Radev's Progressive Bulgaria leads parliamentary election with 44.59% of votes.

Former President Rumen Radev's Progressive Bulgaria party is currently leading in Bulgaria's parliamentary election, with early official results showing a commanding position.

With 32 percent of the votes counted, the centre-left party secured 44.59 percent of the total, according to preliminary figures released in the early hours of Monday.

Exit polls conducted by Alpha Research in Sofia previously indicated a similar 44 percent share, confirming Radev's party as the frontrunner ahead of the conservative GERB.

Former Prime Minister Boyko Borissov's GERB trailed in second place with 12.5 percent of the vote, while the reformist PP-DB coalition was projected to finish third.

Radev stated he would consider working with the other parties but acknowledged that forming a minority government remains a viable option for the nation.

Borissov responded on Facebook by noting that while elections determine who comes first, subsequent negotiations will ultimately decide who governs the country.

Radev stepped down from the presidency in January after nine years to launch his bid for prime minister following mass protests that removed the previous conservative government.

He backed those anticorruption demonstrations, which saw hundreds of thousands of young people take to the streets to demand an end to the oligarchic governance model.

"We will do everything possible not to allow us to go [to elections] again. It is ruinous for Bulgaria," Radev told reporters after the exit poll was released.

He further emphasized that his party is ready to consider different options so that Bulgaria can have a regular and stable government moving forward.

The Balkan nation has recently suffered from fragmented parliaments, with coalitions failing to last more than a year since the 2021 election cycle.

Radev has called for renewing ties with Moscow and criticized the supply of weapons to Ukraine to fend off Russia's ongoing invasion of the country.

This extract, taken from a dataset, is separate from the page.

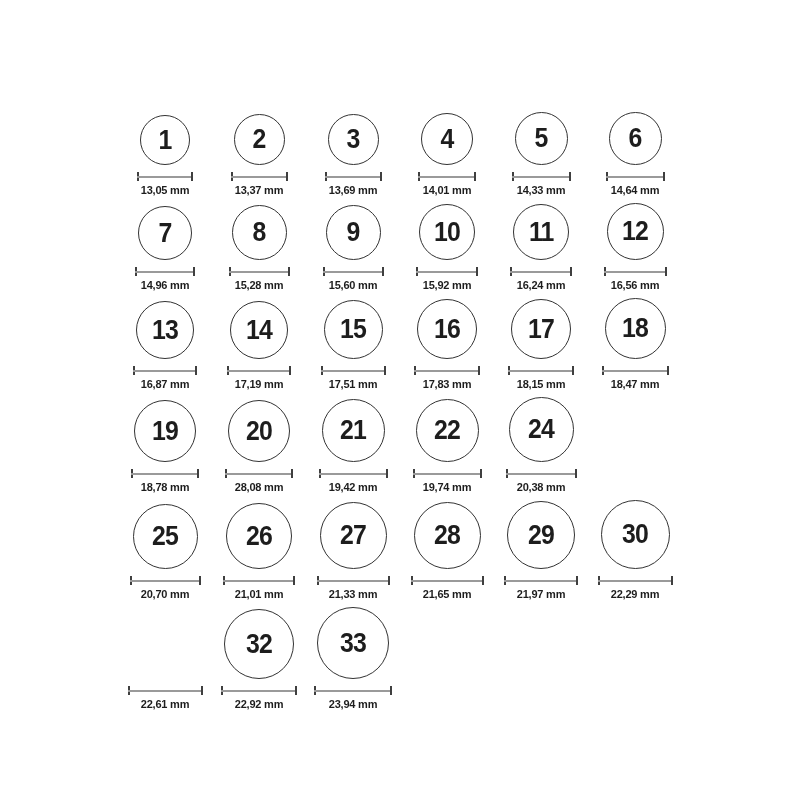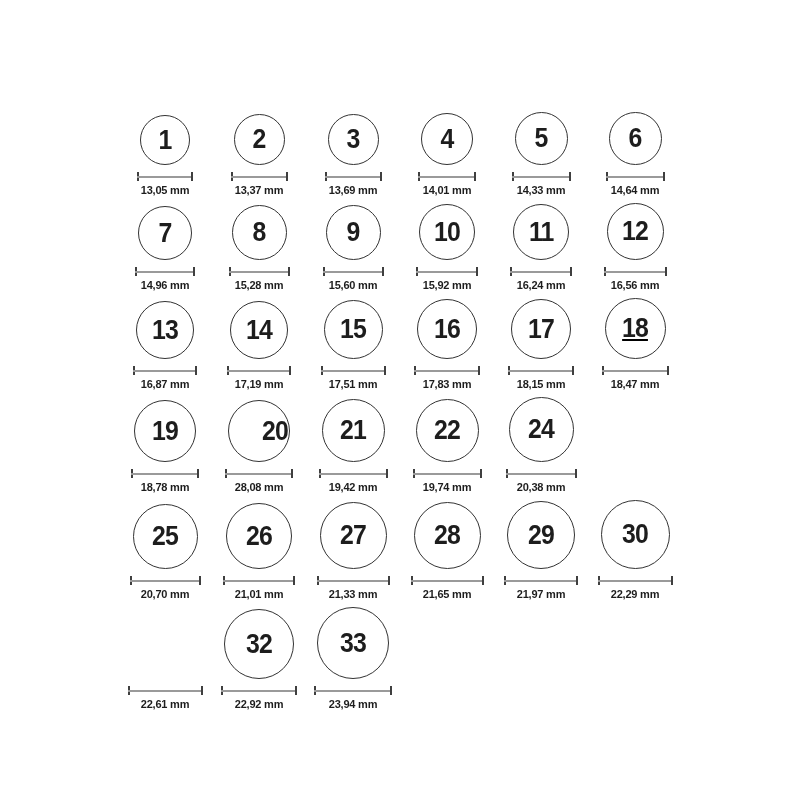"18" div.ring-circle { text-decoration: underline -> none }
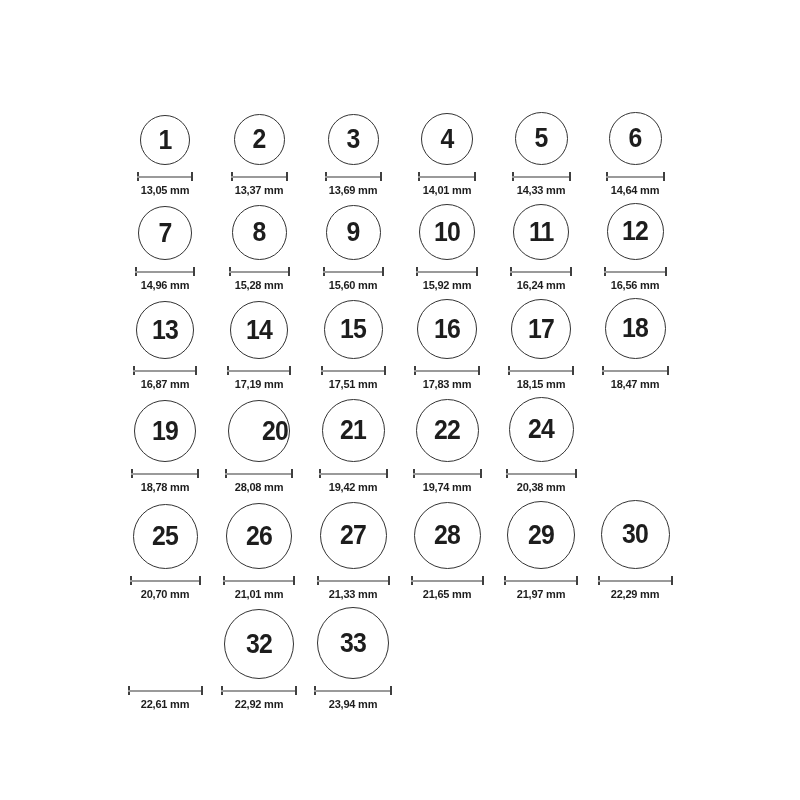"20" div.ring-circle { justify-content: flex-end -> none }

He also opposed the ten-year defence agreement signed between Bulgaria and Ukraine in March, leading critics to accuse him of being too pro-Russian.

Bulgaria's election arrives shortly after Viktor Orban's defeat in Hungary last week, where the right-wing prime minister lost to the centre-leaning Tisza party.

That Hungarian opposition party swept 70 percent of the seats in parliament, marking a significant shift after Orban held power for sixteen years.

Bulgaria joined the European Union in 2007 and adopted the euro as its currency in January of this year.